CHAPTER THIRTY-NINE
WE’VE BEEN GIVEN THE DAY TO REST AND REFLECT, and so Mademoiselle LeFarge is surprised to see me at her classroom door. She’s positively flummoxed when I hand her five neat, orderly pages of French translation.
“This is all quite good,” she announces after careful inspection of my work. There’s a smart new vase of flowers on her desk where the tintype of Reginald used to sit. She stacks the papers and offers them to me with her corrections noted in ink.
“Good work, Mademoiselle Doyle. I believe there’s hope for you yet. Dans chaque fin, il y a un début.”
My translation skills aren’t quite up to this one. “In the end, also, is a debutante?”
Mademoiselle LeFarge shakes her head. “In every end, there is also a beginning.”
The rain has stopped but it has ushered in a bracing autumn wind that pinkens my cheeks till they look freshly slapped. October blooms in bursts of red and gold. Soon the trees will lose their cover and the world will be laid bare.
Miles from here, Pippa lies in her coffin, fading into memory, a bit of Spence legend to be whispered late at night. Did you hear about the girl who died in that very room down the hall? I do not know if she regrets her choice. I like to think of her as I saw her last, walking confidently toward something I shan’t see, I hope, for a very long time.
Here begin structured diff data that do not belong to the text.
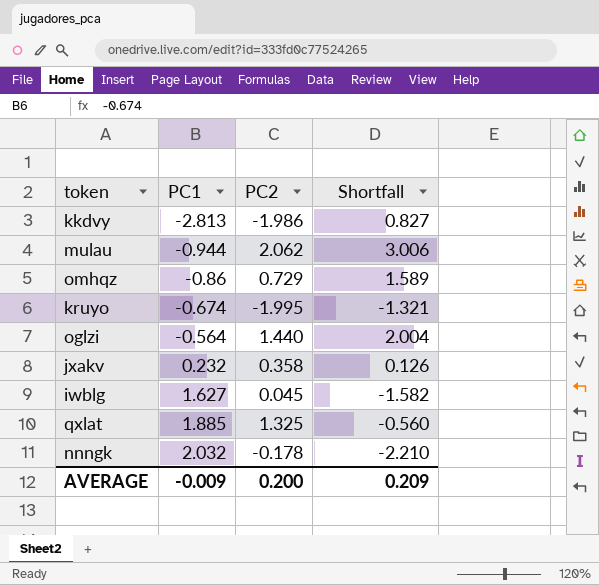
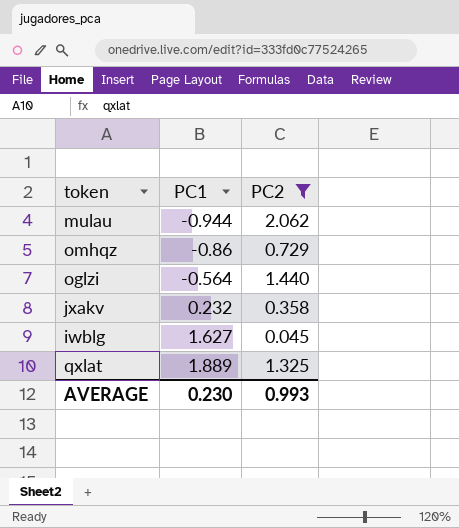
filter: none -> PC2 >= 0.045
column Shortfall | formula: [PC2] - [PC1] -> none
qxlat | PC1: 1.885 -> 1.889
AVERAGE | PC1: -0.009 -> 0.230
AVERAGE | PC2: 0.200 -> 0.993

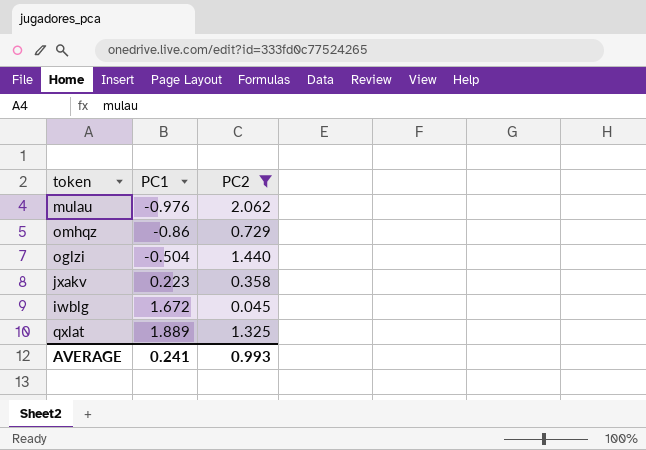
mulau | PC1: -0.944 -> -0.976
oglzi | PC1: -0.564 -> -0.504
jxakv | PC1: 0.232 -> 0.223
iwblg | PC1: 1.627 -> 1.672
AVERAGE | PC1: 0.230 -> 0.241

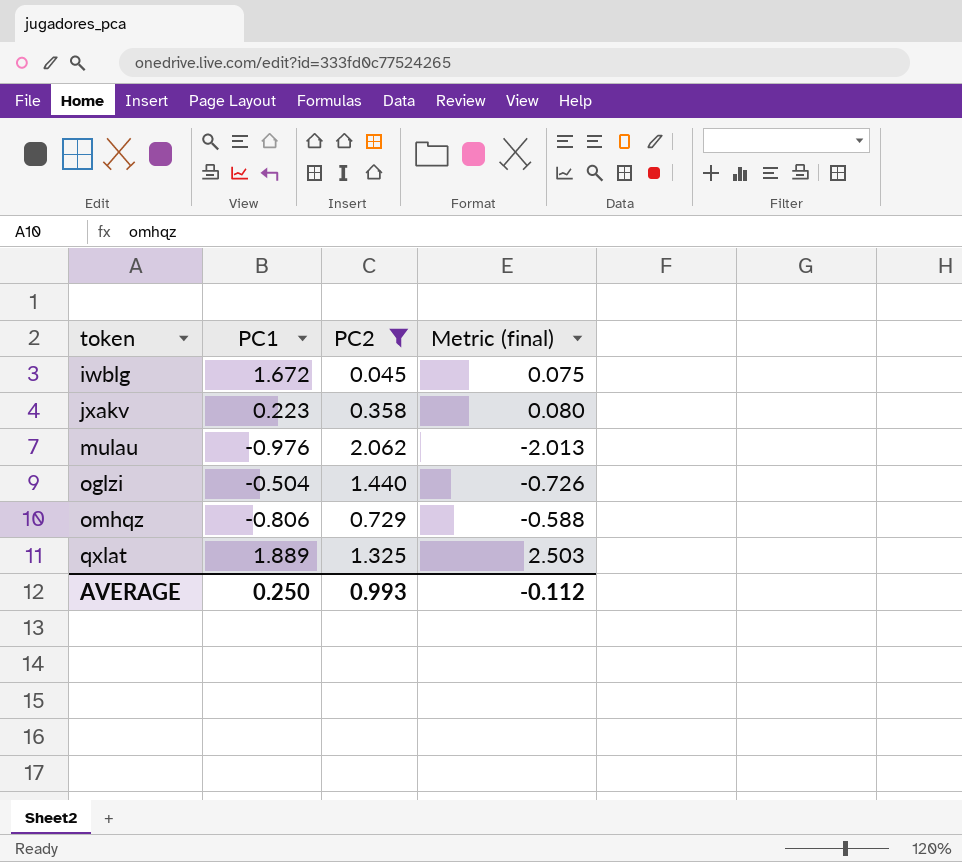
row order: PC1 ascending -> token ascending
column Metric (final) | formula: none -> [PC1] * [PC2]
omhqz | PC1: -0.86 -> -0.806
AVERAGE | PC1: 0.241 -> 0.250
In a world beyond this one, that river goes on singing sweetly, enchanting us with what we want to hear, shaping what we need to see in order to keep going. In those waters, all disappointments are forgotten, our mistakes forgiven. Gazing into them, we see a strong father. A loving mother. Warm rooms where we are sheltered, adored, wanted. And the uncertainty of our futures is nothing more than the fog of breath on a windowpane.
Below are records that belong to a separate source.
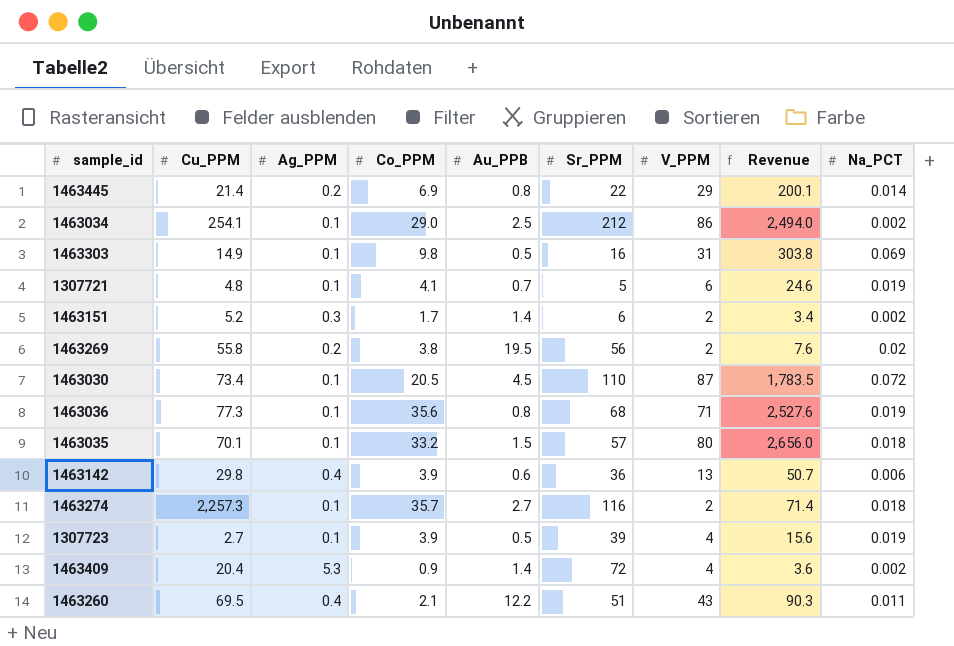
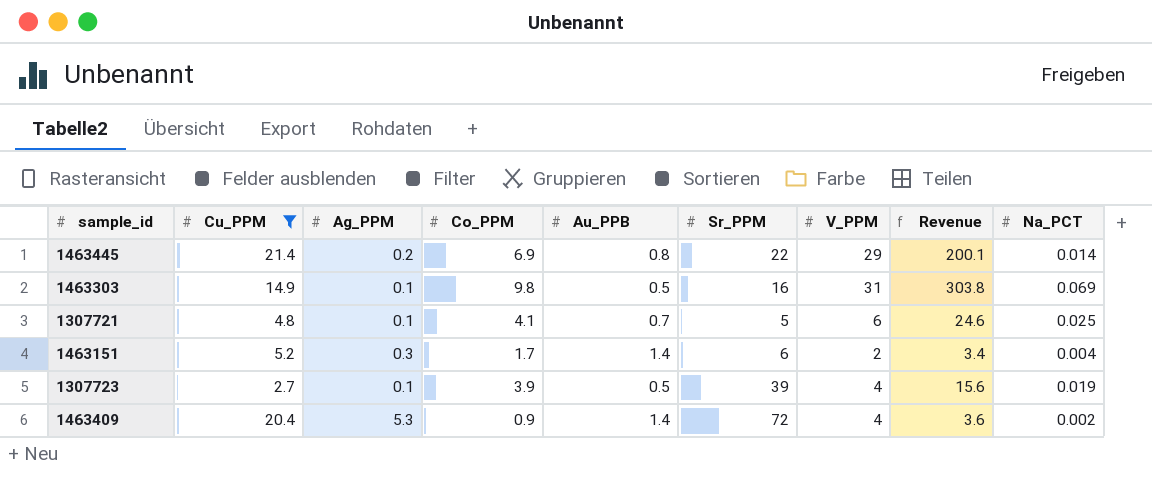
filter: none -> Cu_PPM <= 21.4
1307721 | Na_PCT: 0.019 -> 0.025
1463151 | Na_PCT: 0.002 -> 0.004

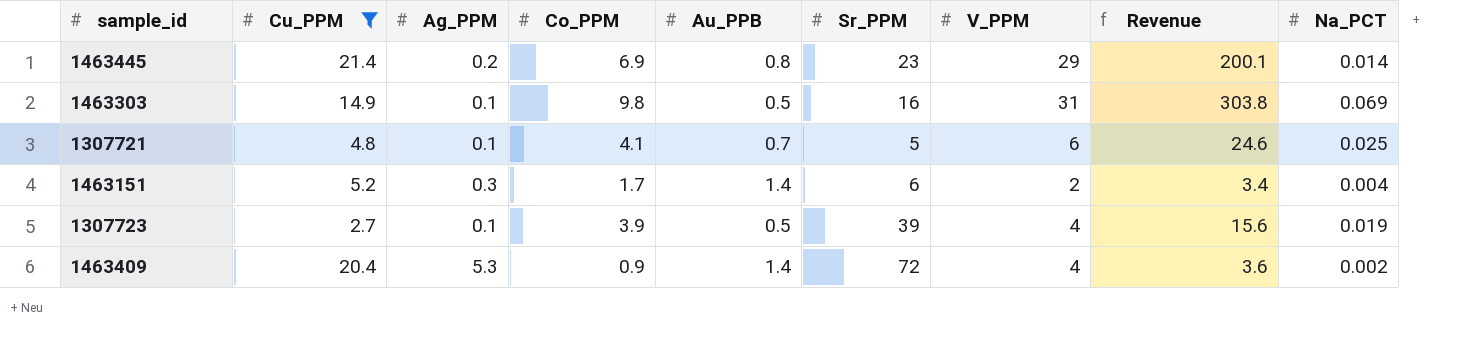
1463445 | Sr_PPM: 22 -> 23

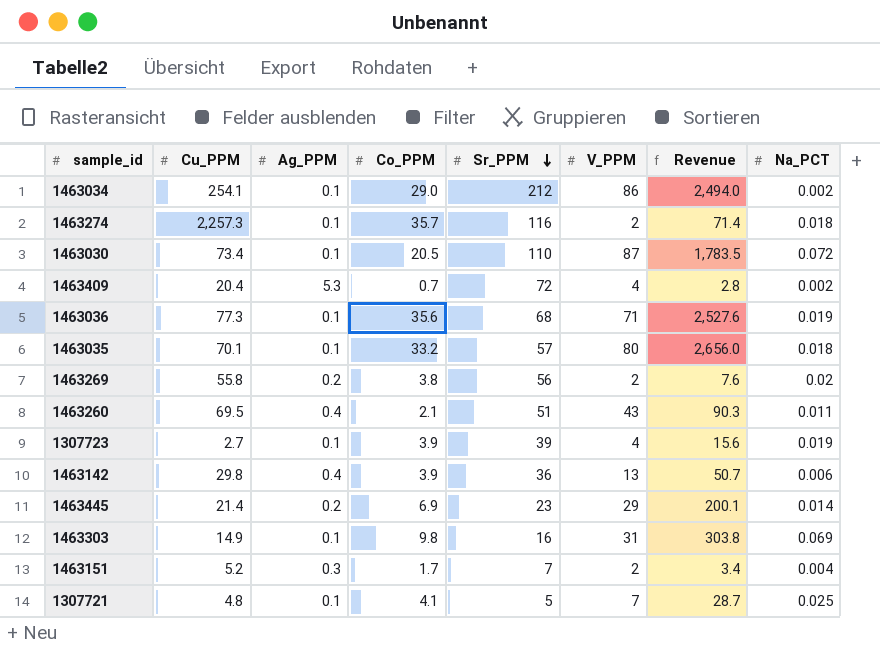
filter: Cu_PPM <= 21.4 -> none
row order: none -> Sr_PPM descending
column Au_PPB | position: 5 -> none
1463409 | Co_PPM: 0.9 -> 0.7
1463409 | Revenue: 3.6 -> 2.8
1463151 | Sr_PPM: 6 -> 7
1307721 | V_PPM: 6 -> 7
1307721 | Revenue: 24.6 -> 28.7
The ground is still wet. The heels of my boots sink in, making it a rough walk, but I see the wagons of the Gypsy camp just through the trees ahead. I’m on my way to deliver a gift. Or a bribe. I’m not entirely certain of my motives just yet. The point is that I am on my way.
The package is wrapped in today’s newspaper. I leave it outside Kartik’s tent and slip back into the trees to wait. He comes soon enough, carrying some squab on a string. He notices the package and spins around to see who might have left it. Seeing no one, he opens it and finds my father’s gleaming cricket bat. I don’t know if he’ll accept it or find it insulting.
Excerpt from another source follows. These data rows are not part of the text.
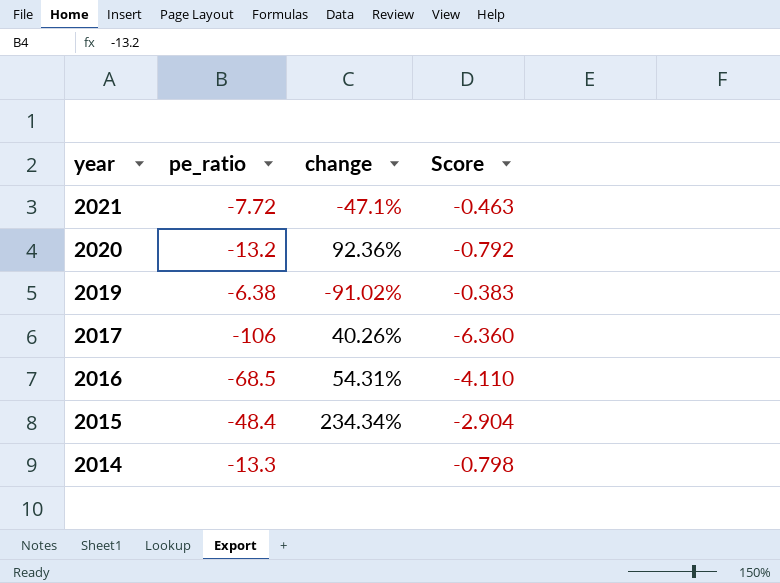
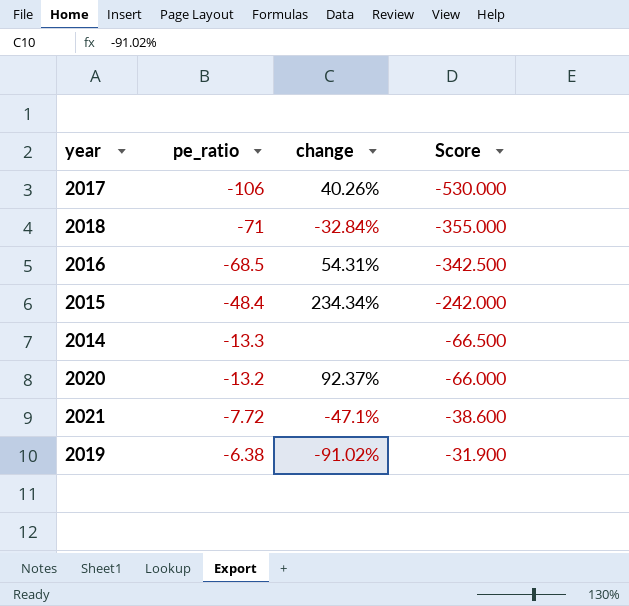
row order: year descending -> pe_ratio ascending
column Score | formula: [pe_ratio] * 0.06 -> [pe_ratio] * 5
row 2018: none -> -71 | -32.84% | -355.000
2020 | change: 92.36% -> 92.37%

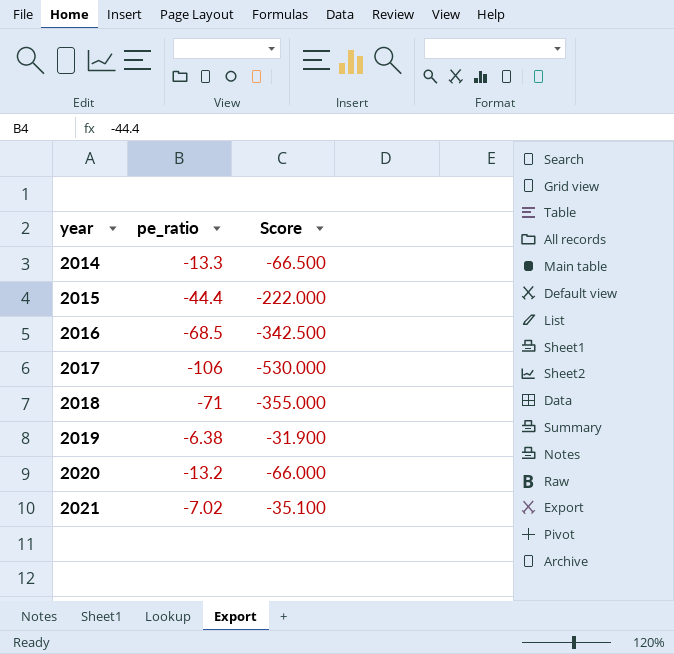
row order: pe_ratio ascending -> year ascending
column change | position: 3 -> none
2015 | pe_ratio: -48.4 -> -44.4
2015 | Score: -242.000 -> -222.000
2021 | pe_ratio: -7.72 -> -7.02
2021 | Score: -38.600 -> -35.100

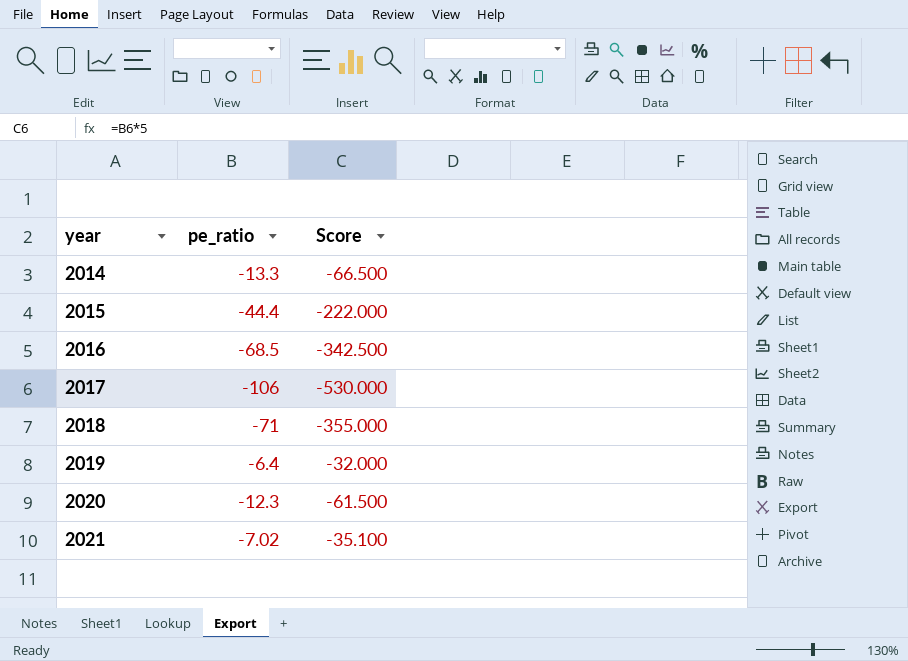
2019 | pe_ratio: -6.38 -> -6.4
2019 | Score: -31.900 -> -32.000
2020 | pe_ratio: -13.2 -> -12.3
2020 | Score: -66.000 -> -61.500

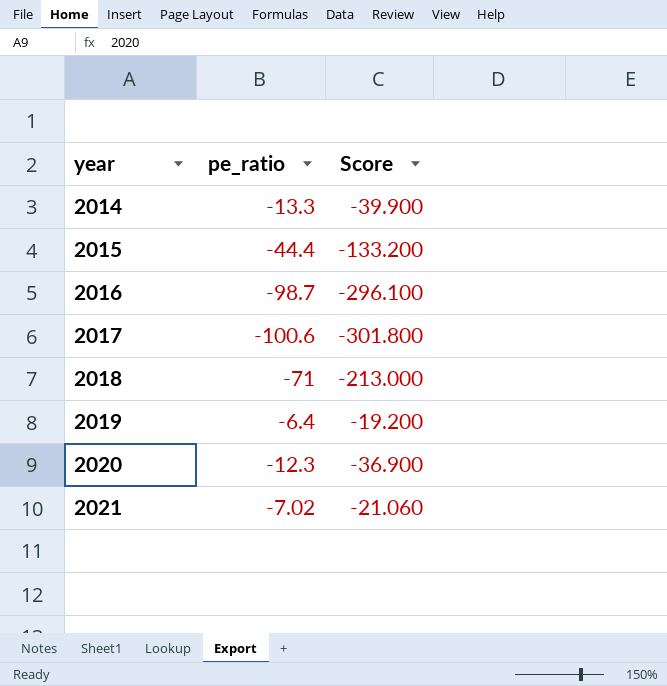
column Score | formula: [pe_ratio] * 5 -> [pe_ratio] * 3
2016 | pe_ratio: -68.5 -> -98.7
2017 | pe_ratio: -106 -> -100.6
His hands run along the wood in a caress. A hint of a smile tugs at the corners of what I have come to realize is a most beautiful mouth. He picks a crab apple from the ground and tosses it into the air. The bat makes a gratifying crack as it sends the apple soaring, flying high on a lucky combination of direction and possibility. Kartik lets out a small yelp of satisfaction, and swats at the sky. I sit and watch him hit the apples, again and again, until I’m left with two thoughts: Cricket is a wonderfully forgiving game, and Next time, I must get him a ball.
Forgiveness. The frail beauty of the word takes root in me as I make my way back through the woods, past the caves and the ravine, where the earth has accepted the flesh of the deer, leaving nothing but a bone or two, peeking above Kartik’s makeshift grave, to prove that any of this ever happened. Soon, they’ll be gone too.
But forgiveness . . . I’ll hold on to that fragile slice of hope and keep it close, remembering that in each of us lie good and bad, light and dark, art and pain, choice and regret, cruelty and sacrifice. We’re each of us our own chiaroscuro, our own bit of illusion fighting to emerge into something solid, something real. We’ve got to forgive ourselves that. I must remember to forgive myself. Because there’s an awful lot of gray to work with. No one can live in the light all the time.
The wind shifts, bringing with it the smell of roses, strong and sweet. Across the ravine, I see her in the dry crackle of leaves. A deer. She spies me and bolts through the trees. I run after her, not really giving chase. I’m running because I can, because I must.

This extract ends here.